Start of Block
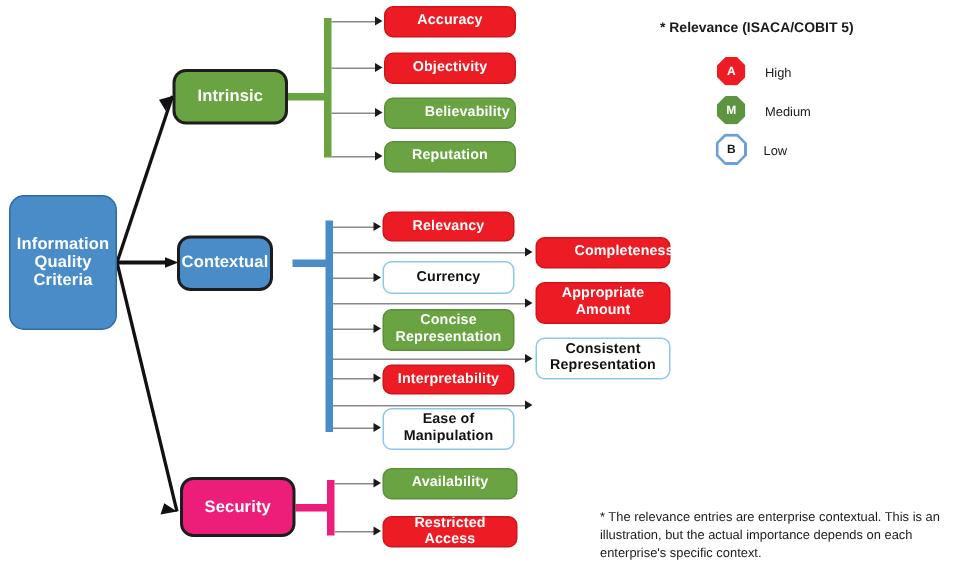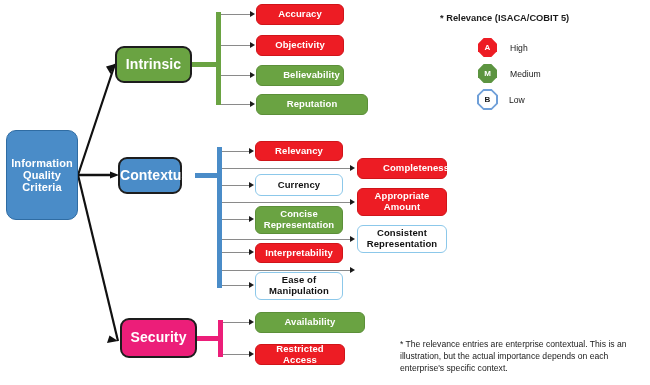--- a/index.html
+++ b/index.html
@@ -33,7 +33,7 @@
   }
   
   .n-cat{
-    font-size:14px;
+    font-size:11px;
     color:#ffffff;
     border:2px solid #1d1d1d;
     border-radius:9px;

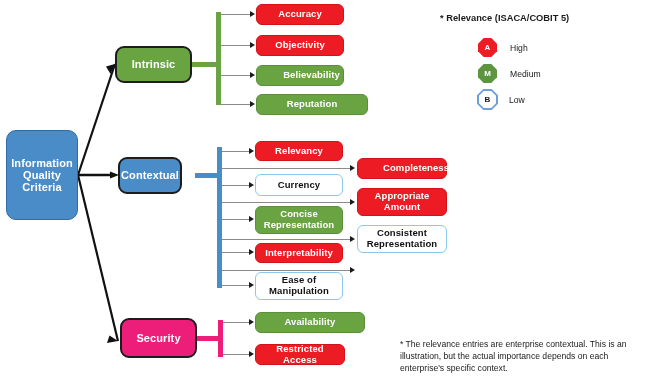--- a/index.html
+++ b/index.html
@@ -141,7 +141,7 @@
   <div class="node n-leaf green" style="left:256px;top:65px;width:88px;height:21px;padding-left:23px;">
     <span>Believability</span>
   </div>
-  <div class="node n-leaf green" style="left:256px;top:94px;width:112px;height:21px;">
+  <div class="node n-leaf green" style="left:256px;top:94px;width:88px;height:21px;">
     <span>Reputation</span>
   </div>
 

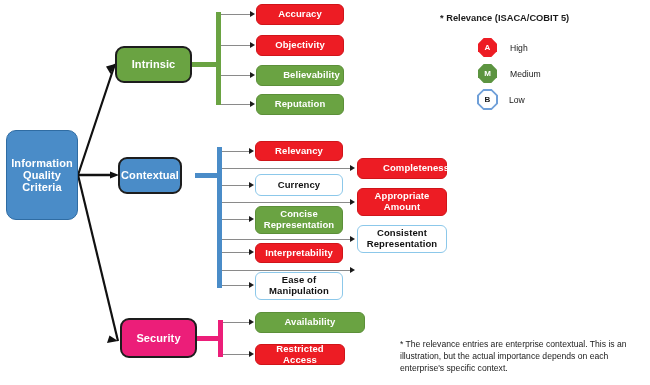--- a/index.html
+++ b/index.html
@@ -212,7 +212,7 @@
   <div class="hline" style="left:223px;top:354px;width:28px;"></div>
   <div class="arrow" style="left:249px;top:351px;"></div>
 
-  <div class="node n-leaf green" style="left:255px;top:312px;width:110px;height:21px;">
+  <div class="node n-leaf green" style="left:255px;top:312px;width:90px;height:21px;">
     <span>Availability</span>
   </div>
   <div class="node n-leaf red" style="left:255px;top:344px;width:90px;height:21px;">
End of Block
# [Exercise directions]
When the word "green" shows up in a line of the entries, pull that line out.

# [Finished task]
   <div class="node n-leaf green" style="left:256px;top:65px;width:88px;height:21px;padding-left:23px;">
-  <div class="node n-leaf green" style="left:256px;top:94px;width:112px;height:21px;">
+  <div class="node n-leaf green" style="left:256px;top:94px;width:88px;height:21px;">
-  <div class="node n-leaf green" style="left:255px;top:312px;width:110px;height:21px;">
+  <div class="node n-leaf green" style="left:255px;top:312px;width:90px;height:21px;">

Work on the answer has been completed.